Он переговорил с братом Иваном и повернулся к хозяйке дома. Женщина подалась назад, отчаянно кивая. Ответ был ясен без перевода: нет, петь она не хочет. Она указала на нас и спрятала руки под передник. Однако брат Иван продолжал настаивать.
— Сперва попросим ее спеть что она сама захочет, — пояснил Ранов, — потом можете попросить песню, которая вас заинтересовала.
Баба Янка, кажется, поддалась уговорам, и мне пришло в голову, что ее горячий отказ был всего лишь данью скромности. Певица наконец улыбнулась, вздохнула и повела плечами под старенькой цветастой блузкой. Она бесхитростно взглянула на нас и открыла рот. Звук, вырвавшийся из ее горла, поразил меня прежде всего своей громкостью — стаканы на столе зазвенели, и люди, собравшиеся за приоткрытой дверью — там уже собралась вся деревня, — стали просовывать в щелку головы. Первая нота дрожала, отдаваясь в стенах и в досках пола у нас под ногами. Гирлянды лука и перца, висевшие на гвоздях над печью, раскачивались в такт.

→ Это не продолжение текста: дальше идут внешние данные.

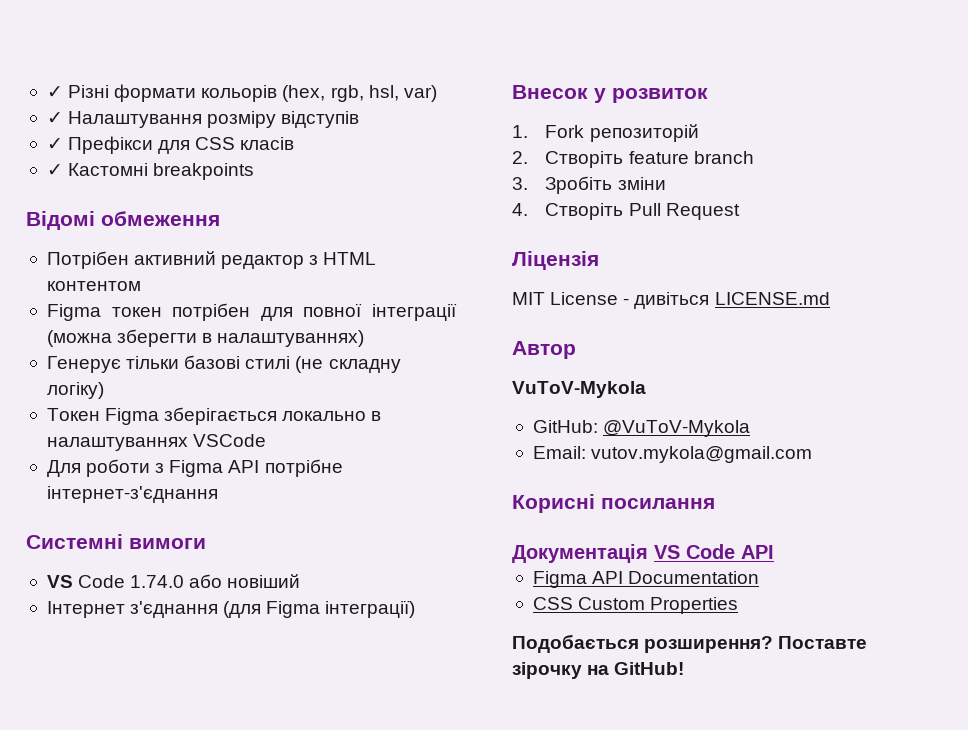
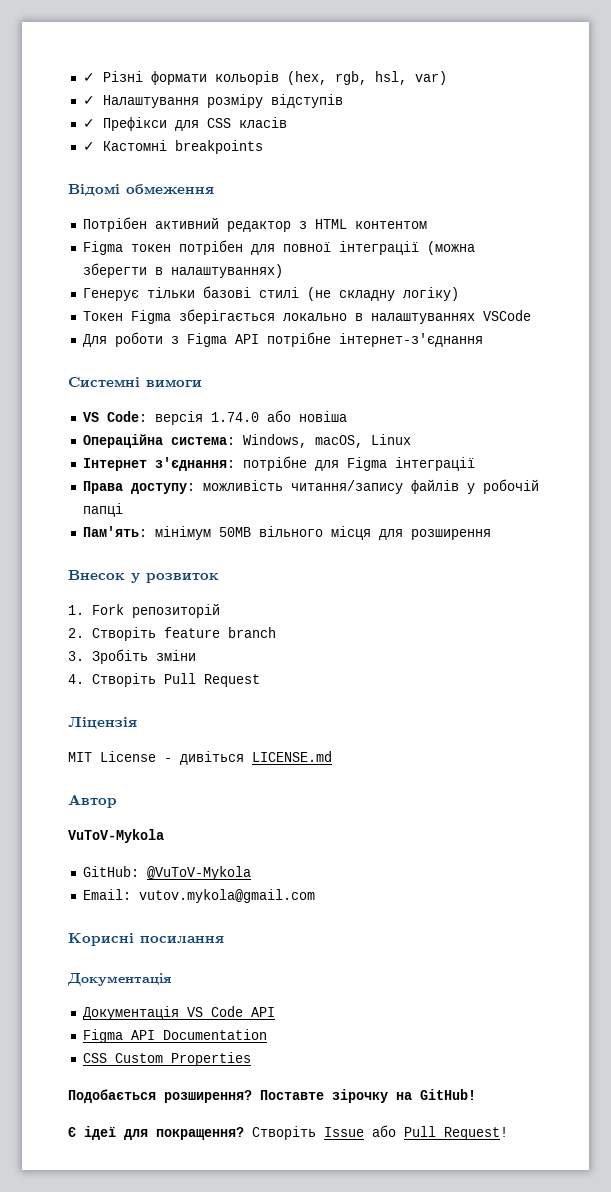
- VS Code 1.74.0 або новіший
- Інтернет з'єднання (для Figma інтеграції)
+ VS Code: версія 1.74.0 або новіша
+ Операційна система: Windows, macOS, Linux
+ Інтернет з'єднання: потрібне для Figma інтеграції
+ Права доступу: можливість читання/запису файлів у робочій папці
+ Пам'ять: мінімум 50MB вільного місця для розширення
  Корисні посилання
+ Документація
+ Є ідеї для покращення? Створіть Issue або Pull Request!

Я тайком коснулся руки Элен. За первой нотой последовала другая, долгая и протяжная: плач нищеты и отчаяния. Мне вспомнилась девушка, бросившаяся со скалы, чтобы не попасть в гарем паши, и подумалось, что слова этой песни, должно быть, такие же горестные. Но, как ни удивительно, баба Янка, глубоко вдыхая в паузах мелодии, все шире улыбалась нам. Потрясенные, мы молча слушали, пока певица не смолкла и последняя нота не отзвенела, надолго задержавшись в стенах крохотной комнатушки.
— Пожалуйста, попросите ее сказать нам слова, — очнулась Элен.
После некоторого сопротивления, не погасившего, впрочем, ее светлой улыбки, баба Янка повторила слова песни, и Ранов перевел:
На вершине зеленой горы умирает герой.
Умирает герой, девять ран у него в груди.
О коршун, лети к нему, скажи, что его люди спаслись.
Спаслись его люди в горах.
Девять ран у героя в груди,
Но десятая убила его.
Закончив, баба Янка принялась что-то втолковывать Ранову, улыбаясь и грозя ему пальцем. Я не сомневалась, что она вполне способна отшлепать его и послать спать без ужина, если он напроказит в ее доме.
— Спросите, старая ли это песня, — попросила его Элен, — и где она ее выучила.